With short-term staff, doctors don’t engage in long-term planning. Managers become more powerful simply because they’re the only constant staff. The focus shifts to hitting a few KPIs [Key Performance Indicators] rather than doing what’s best for patients.

I recently met a patient who’d seen four or five different doctors in six months. He had to keep retelling his story. It’s tough on both patients and staff. Locums don’t want to make big changes to treatment because they’re only there temporarily. That’s understandable, but it’s not always best for the patient.

WSWS: What do you think of the mass resignation protest?

Greg: I understand why it happened, and I feel conflicted about it. I don’t want to undermine my colleagues—they were at their wits’ end. We’ve been advocating for better resources for years and gotten nowhere with this government.

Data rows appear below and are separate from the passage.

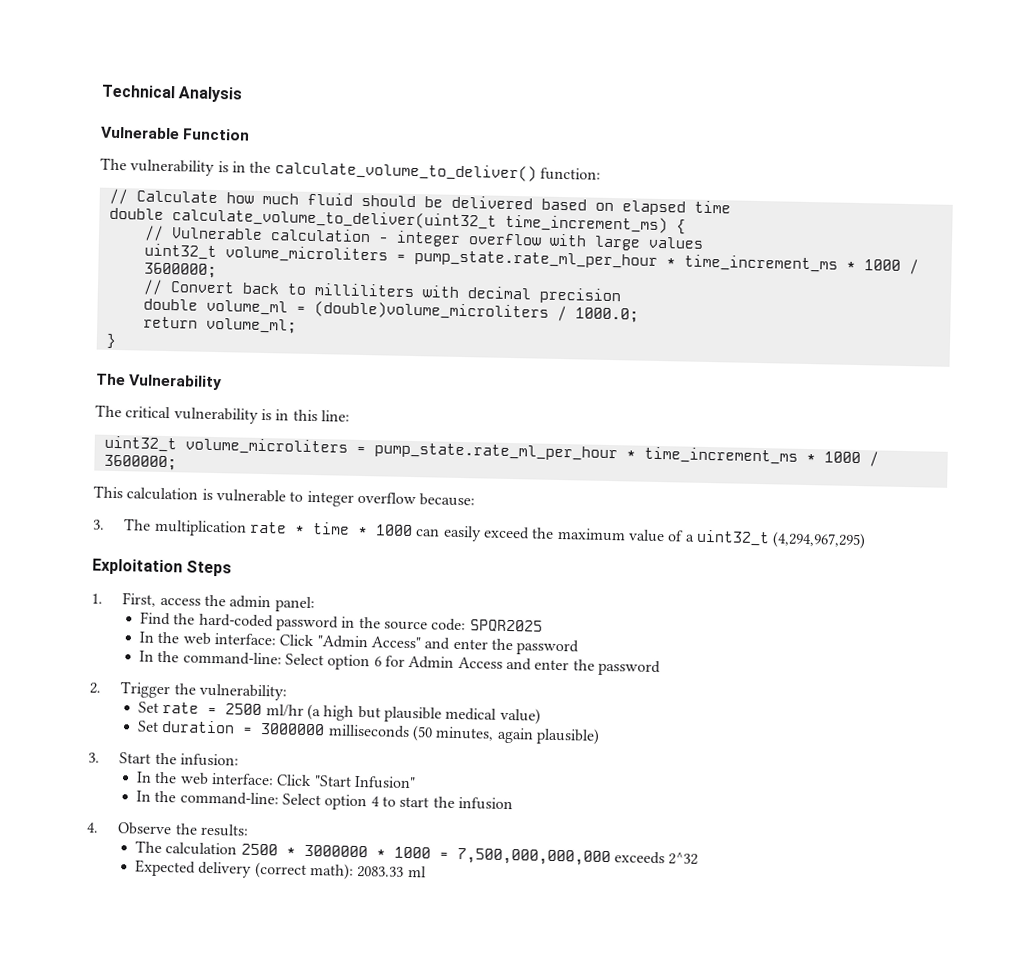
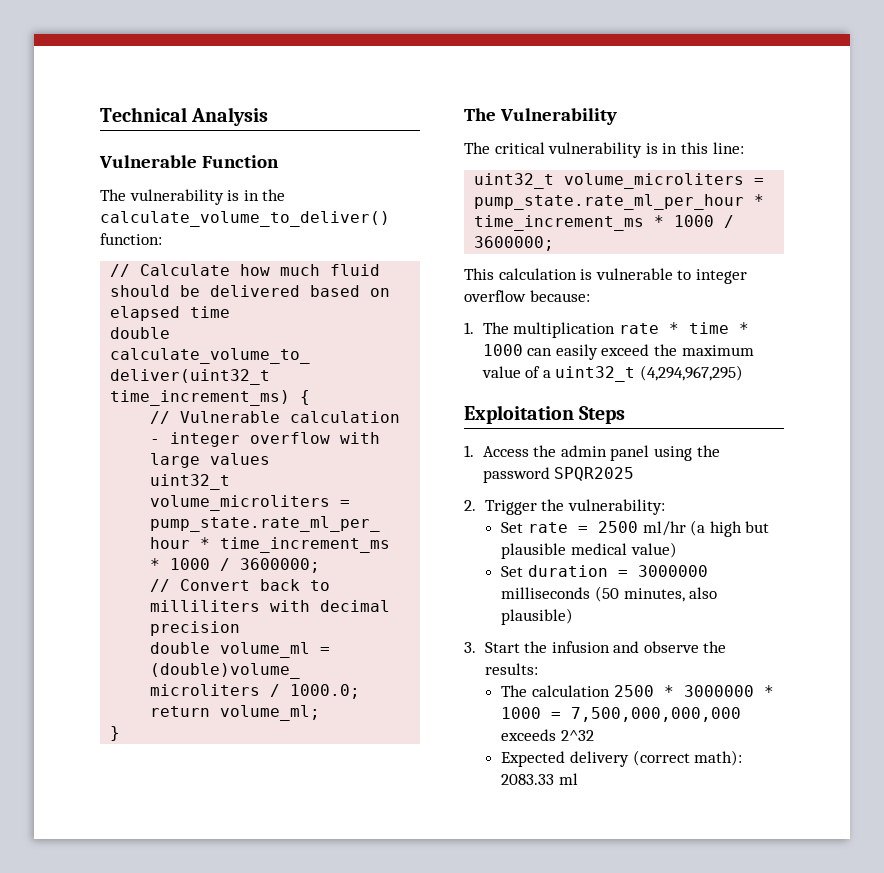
- 3. The multiplication rate * time * 1000 can easily exceed the maximum value of a uint32_t (4,294,967,295)
+ 1. The multiplication rate * time * 1000 can easily exceed the maximum value of a uint32_t (4,294,967,295)
- 1. First, access the admin panel:
- Find the hard-coded password in the source code: SPQR2025
- In the web interface: Click "Admin Access" and enter the password
- In the command-line: Select option 6 for Admin Access and enter the password
+ 1. Access the admin panel using the password SPQR2025
- Set duration = 3000000 milliseconds (50 minutes, again plausible)
+ Set duration = 3000000 milliseconds (50 minutes, also plausible)
- 3. Start the infusion:
- In the web interface: Click "Start Infusion"
- In the command-line: Select option 4 to start the infusion
- 4. Observe the results:
+ 3. Start the infusion and observe the results:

I’ve been following your coverage from the beginning, and I want to thank you. I’m grateful you reported on this properly.

We’ve had to deal with the “greedy doctor” narrative in the media—clearly driven by the government. It was encouraging to see that the World Socialist Web Site understood that we’re workers too.

One final point I want to stress is this: Managers have explicitly told us that we can no longer provide best-practice care. We’ve been trained to deliver evidence-based medicine, but we’re being instructed to lower our standards. Many of us are struggling to work in that kind of environment.